Ambas lo miraron de manera confusa.

¿Habían escuchado correctamente?

—¿Hablas en serio, hermano?

—preguntó Lia.

—Sí, el examen fue realmente fácil —dijo Silva.

—Solo tú dirías eso —dijo Fay.

Cruzó los brazos e hizo un puchero.

—Solo fue memorización, nada especial —dijo Silva.

—De nuevo, solo tú dirías eso —dijo Fay.

—No te preocupes, hermano, te venceré la próxima vez —dijo Lia con convicción.

—Da lo mejor de ti; no te lo pondré fácil —dijo Silva.

—¡Yo también!

¡No me dejen fuera de esto!

—dijo Fay.

—Pensé que estabas enfadada conmigo hace un momento —dijo Silva.

—Bueno, ya no estoy enojada, y también quiero intentar derrotarte —dijo Fay.

—De acuerdo, den lo mejor de ustedes.

Si alguna de ustedes puede obtener una puntuación más alta que la mía en cualquier examen, haré lo que quieran por un día —dijo Silva.

Solo esas palabras sirvieron como una gran motivación para ambas.

Decidieron que darían todo de sí hasta que no pudieran más.

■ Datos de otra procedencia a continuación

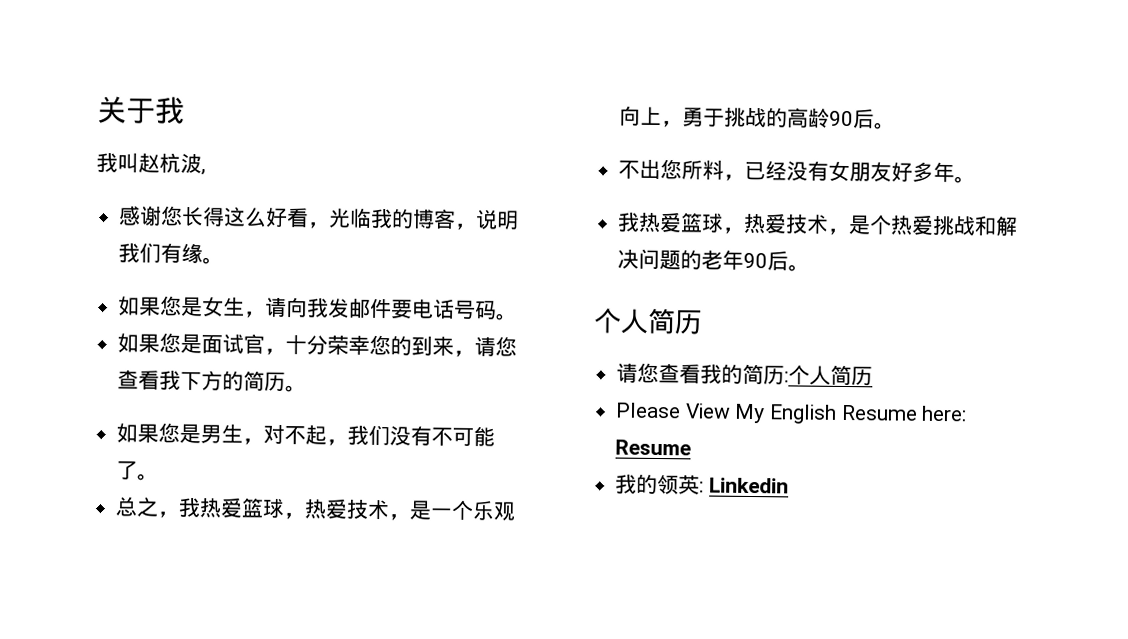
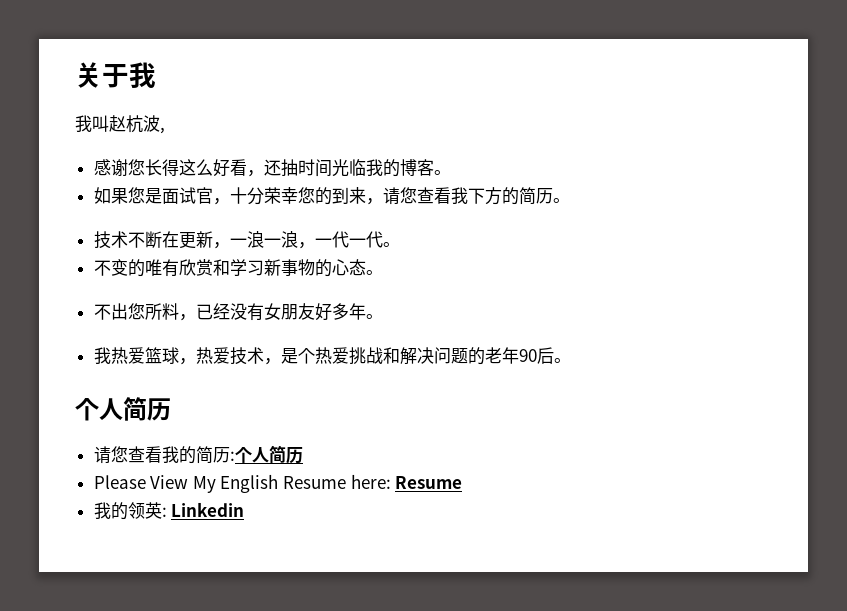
- 感谢您长得这么好看，光临我的博客，说明我们有缘。
- 如果您是女生，请向我发邮件要电话号码。
+ 感谢您长得这么好看，还抽时间光临我的博客。
- 如果您是男生，对不起，我们没有不可能了。
- 总之，我热爱篮球，热爱技术，是一个乐观向上，勇于挑战的高龄90后。
+ 技术不断在更新，一浪一浪，一代一代。
+ 不变的唯有欣赏和学习新事物的心态。

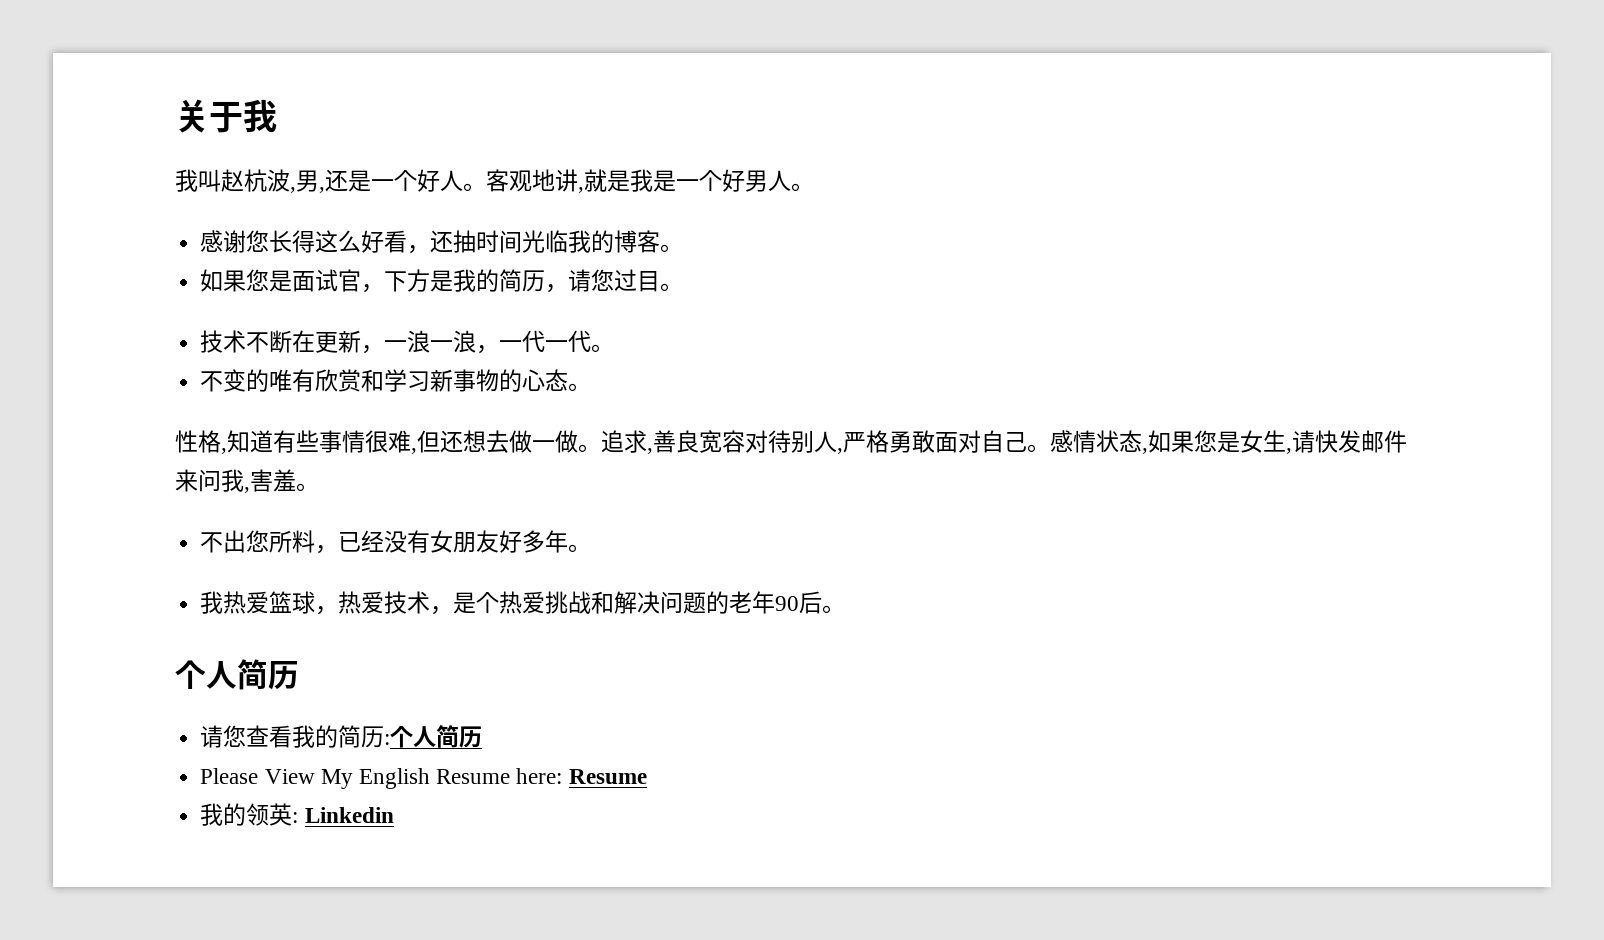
- 我叫赵杭波,
+ 我叫赵杭波,男,还是一个好人。客观地讲,就是我是一个好男人。
- 如果您是面试官，十分荣幸您的到来，请您查看我下方的简历。
+ 如果您是面试官，下方是我的简历，请您过目。
+ 性格,知道有些事情很难,但还想去做一做。追求,善良宽容对待别人,严格勇敢面对自己。感情状态,如果您是女生,请快发邮件来问我,害羞。

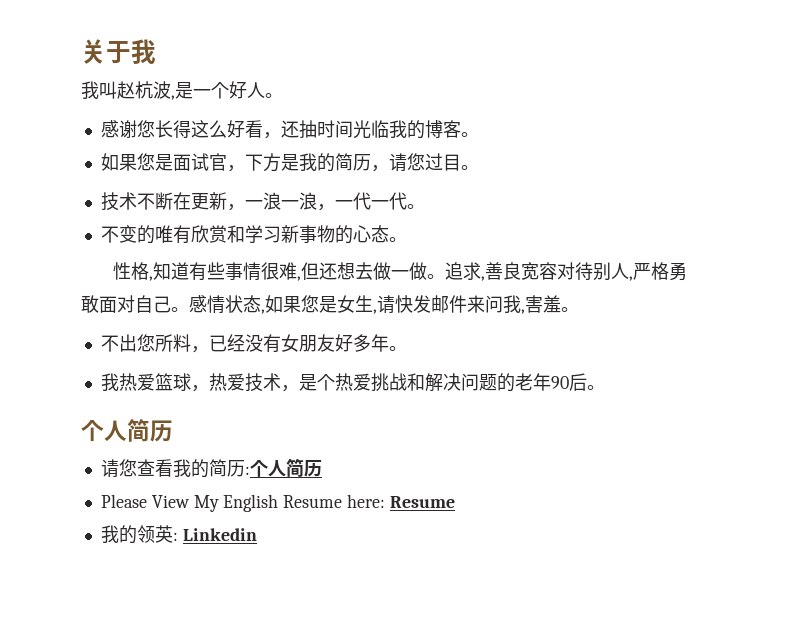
- 我叫赵杭波,男,还是一个好人。客观地讲,就是我是一个好男人。
+ 我叫赵杭波,是一个好人。

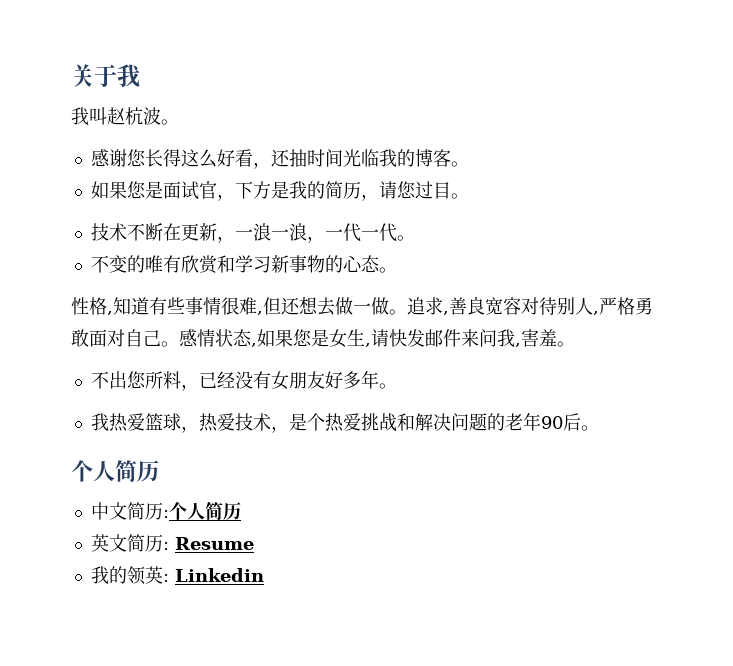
- 我叫赵杭波,是一个好人。
+ 我叫赵杭波。
- 请您查看我的简历:个人简历
+ 中文简历:个人简历
- Please View My English Resume here: Resume
+ 英文简历: Resume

El examinador regresó al salón y subió al escenario de nuevo.

—Bien, su próximo examen ha sido establecido.

Todos me seguirán a la siguiente sala, y el examen se llevará a cabo allí —dijo el hombre y caminó a través de la puerta.

Todos los estudiantes se levantaron y se dirigieron hacia la puerta, pero había bastantes de ellos, y Silva chocó con alguien por accidente, resultó ser su hermano, Oliver Terrón.